Looking through the listing, how many of its lines hold the word "direction"? Answer with only the number.
━━━━━━━━━━━━━━━━
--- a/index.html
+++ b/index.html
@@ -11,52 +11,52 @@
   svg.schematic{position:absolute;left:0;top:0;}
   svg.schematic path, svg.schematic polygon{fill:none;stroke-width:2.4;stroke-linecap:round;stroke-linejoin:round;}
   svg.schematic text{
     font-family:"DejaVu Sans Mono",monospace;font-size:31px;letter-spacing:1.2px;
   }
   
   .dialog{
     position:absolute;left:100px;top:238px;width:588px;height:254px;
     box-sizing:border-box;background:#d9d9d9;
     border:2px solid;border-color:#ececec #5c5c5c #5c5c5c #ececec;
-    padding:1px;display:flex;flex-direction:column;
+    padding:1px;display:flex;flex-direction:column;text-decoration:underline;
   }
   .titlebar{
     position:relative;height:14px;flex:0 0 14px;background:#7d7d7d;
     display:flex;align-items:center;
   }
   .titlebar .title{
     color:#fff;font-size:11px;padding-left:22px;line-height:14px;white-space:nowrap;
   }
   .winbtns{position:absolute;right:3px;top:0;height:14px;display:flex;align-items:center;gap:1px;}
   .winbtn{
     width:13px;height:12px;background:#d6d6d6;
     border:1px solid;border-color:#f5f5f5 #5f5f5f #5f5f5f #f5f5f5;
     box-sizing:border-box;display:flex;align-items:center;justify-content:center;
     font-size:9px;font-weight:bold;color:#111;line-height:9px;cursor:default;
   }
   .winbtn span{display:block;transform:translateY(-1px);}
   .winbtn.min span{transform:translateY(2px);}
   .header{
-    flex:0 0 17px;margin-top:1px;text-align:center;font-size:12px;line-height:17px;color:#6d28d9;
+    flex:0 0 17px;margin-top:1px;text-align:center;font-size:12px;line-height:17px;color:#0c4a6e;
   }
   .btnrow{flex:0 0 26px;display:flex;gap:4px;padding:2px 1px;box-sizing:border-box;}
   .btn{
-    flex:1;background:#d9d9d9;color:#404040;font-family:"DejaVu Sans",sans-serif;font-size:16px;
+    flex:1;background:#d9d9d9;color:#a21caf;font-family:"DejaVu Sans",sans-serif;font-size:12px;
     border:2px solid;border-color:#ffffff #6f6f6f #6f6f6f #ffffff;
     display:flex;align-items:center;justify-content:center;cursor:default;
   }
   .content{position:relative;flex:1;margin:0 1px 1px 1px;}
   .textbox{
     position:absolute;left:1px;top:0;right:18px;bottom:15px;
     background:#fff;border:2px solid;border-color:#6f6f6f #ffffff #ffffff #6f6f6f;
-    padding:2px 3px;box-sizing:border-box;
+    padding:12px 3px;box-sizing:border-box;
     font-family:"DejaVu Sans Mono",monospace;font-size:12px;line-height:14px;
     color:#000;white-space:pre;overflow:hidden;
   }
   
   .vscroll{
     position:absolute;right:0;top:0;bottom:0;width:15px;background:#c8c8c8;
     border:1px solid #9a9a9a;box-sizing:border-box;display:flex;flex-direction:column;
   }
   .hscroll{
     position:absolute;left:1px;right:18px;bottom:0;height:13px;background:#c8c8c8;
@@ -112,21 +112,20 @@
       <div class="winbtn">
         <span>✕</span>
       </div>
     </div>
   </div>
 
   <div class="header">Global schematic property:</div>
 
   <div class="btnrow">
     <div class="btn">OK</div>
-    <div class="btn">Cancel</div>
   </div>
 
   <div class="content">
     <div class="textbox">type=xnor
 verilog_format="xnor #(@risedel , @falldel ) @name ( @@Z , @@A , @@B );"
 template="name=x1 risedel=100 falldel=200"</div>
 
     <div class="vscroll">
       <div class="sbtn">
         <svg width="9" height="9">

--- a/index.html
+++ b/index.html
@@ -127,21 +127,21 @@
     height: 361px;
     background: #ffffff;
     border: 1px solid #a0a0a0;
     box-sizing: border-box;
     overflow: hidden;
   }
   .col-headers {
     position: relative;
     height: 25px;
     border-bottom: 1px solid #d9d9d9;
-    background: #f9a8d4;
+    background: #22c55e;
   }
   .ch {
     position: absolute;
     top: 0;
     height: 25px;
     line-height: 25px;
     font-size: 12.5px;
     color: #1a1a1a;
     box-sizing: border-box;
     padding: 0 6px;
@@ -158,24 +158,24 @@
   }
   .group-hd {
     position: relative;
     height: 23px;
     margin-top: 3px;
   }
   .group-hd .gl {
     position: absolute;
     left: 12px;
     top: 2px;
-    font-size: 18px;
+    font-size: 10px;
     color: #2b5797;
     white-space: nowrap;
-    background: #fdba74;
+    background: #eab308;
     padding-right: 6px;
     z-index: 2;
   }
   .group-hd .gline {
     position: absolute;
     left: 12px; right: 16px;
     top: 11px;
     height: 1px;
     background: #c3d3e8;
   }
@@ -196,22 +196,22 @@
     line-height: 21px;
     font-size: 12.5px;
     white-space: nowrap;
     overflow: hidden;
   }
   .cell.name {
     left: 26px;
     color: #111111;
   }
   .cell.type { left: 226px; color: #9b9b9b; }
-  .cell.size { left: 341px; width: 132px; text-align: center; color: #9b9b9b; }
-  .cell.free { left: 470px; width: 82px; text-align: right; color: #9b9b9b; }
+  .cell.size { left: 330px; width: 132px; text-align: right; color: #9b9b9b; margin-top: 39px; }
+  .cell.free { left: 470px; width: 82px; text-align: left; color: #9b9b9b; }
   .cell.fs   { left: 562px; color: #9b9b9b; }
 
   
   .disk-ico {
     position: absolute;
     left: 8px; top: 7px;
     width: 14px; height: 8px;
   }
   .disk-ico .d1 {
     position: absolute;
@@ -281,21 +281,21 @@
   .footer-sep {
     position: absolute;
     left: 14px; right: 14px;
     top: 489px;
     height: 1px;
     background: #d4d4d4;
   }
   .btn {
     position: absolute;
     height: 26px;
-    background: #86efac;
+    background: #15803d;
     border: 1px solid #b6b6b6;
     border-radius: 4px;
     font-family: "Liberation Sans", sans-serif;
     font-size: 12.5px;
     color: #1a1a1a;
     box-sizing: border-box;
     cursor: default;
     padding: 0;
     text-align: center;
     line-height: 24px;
━━━━━━━━━━━━━━━━
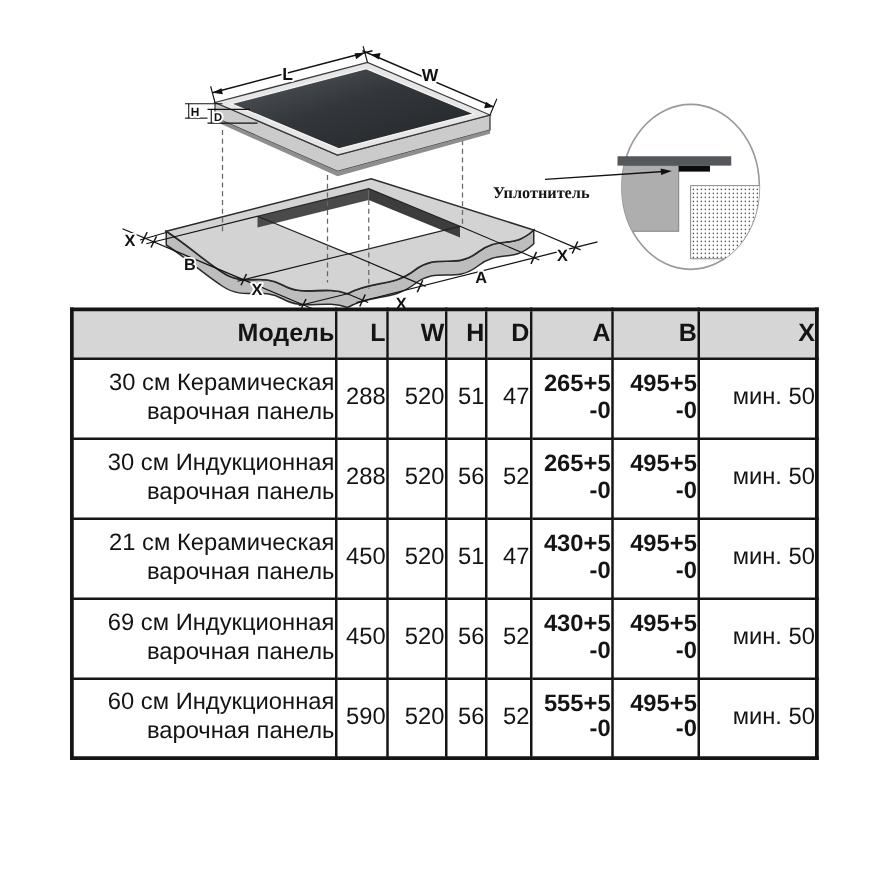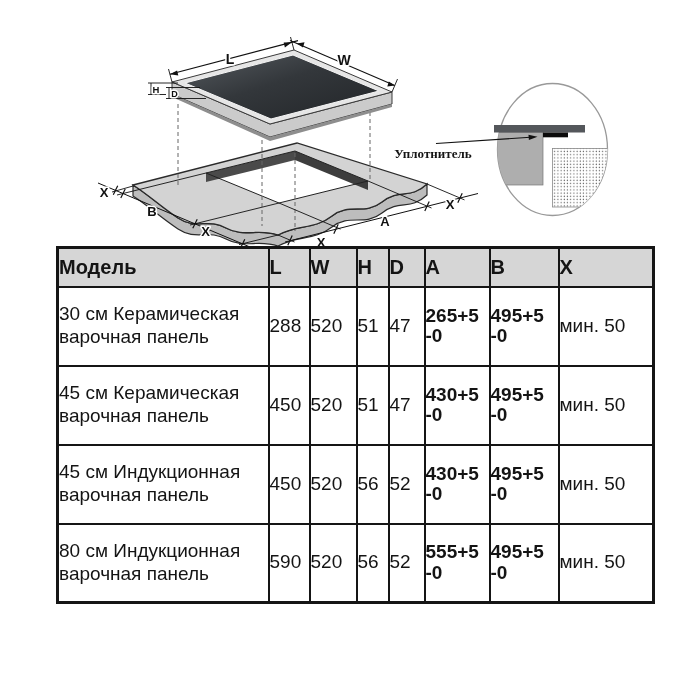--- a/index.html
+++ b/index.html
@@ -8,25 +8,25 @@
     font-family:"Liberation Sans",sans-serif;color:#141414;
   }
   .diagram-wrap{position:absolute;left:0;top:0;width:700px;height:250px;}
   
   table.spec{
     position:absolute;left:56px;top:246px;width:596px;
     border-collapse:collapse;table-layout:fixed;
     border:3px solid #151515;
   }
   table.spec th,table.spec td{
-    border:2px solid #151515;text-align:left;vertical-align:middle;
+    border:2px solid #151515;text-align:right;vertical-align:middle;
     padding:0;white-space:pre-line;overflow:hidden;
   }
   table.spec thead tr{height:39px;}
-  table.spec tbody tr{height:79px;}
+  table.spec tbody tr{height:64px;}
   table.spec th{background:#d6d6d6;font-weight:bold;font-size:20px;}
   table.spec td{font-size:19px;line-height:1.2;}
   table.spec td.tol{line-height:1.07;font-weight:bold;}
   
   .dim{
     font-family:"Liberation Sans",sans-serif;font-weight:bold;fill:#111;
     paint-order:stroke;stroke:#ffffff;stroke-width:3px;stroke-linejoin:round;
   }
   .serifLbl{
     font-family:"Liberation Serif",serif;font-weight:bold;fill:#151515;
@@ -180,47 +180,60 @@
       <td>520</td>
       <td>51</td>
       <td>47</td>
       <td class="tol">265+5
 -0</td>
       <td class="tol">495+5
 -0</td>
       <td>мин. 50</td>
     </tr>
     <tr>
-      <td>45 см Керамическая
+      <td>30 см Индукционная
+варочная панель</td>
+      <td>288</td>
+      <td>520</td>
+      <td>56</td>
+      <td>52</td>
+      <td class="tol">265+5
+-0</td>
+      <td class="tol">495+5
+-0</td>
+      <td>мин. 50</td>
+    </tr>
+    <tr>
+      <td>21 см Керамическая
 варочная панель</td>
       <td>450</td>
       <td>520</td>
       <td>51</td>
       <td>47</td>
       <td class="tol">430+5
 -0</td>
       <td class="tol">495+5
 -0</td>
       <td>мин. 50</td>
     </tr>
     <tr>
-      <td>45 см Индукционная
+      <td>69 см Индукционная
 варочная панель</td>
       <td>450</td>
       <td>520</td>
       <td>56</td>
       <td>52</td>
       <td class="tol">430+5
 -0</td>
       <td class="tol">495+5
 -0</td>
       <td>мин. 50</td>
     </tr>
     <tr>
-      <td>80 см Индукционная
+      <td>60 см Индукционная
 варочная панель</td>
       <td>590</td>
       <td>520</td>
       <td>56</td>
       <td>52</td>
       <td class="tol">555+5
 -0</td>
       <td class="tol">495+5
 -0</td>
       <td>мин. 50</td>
━━━━━━━━━━━━━━━━
◆ Finished exercise: 3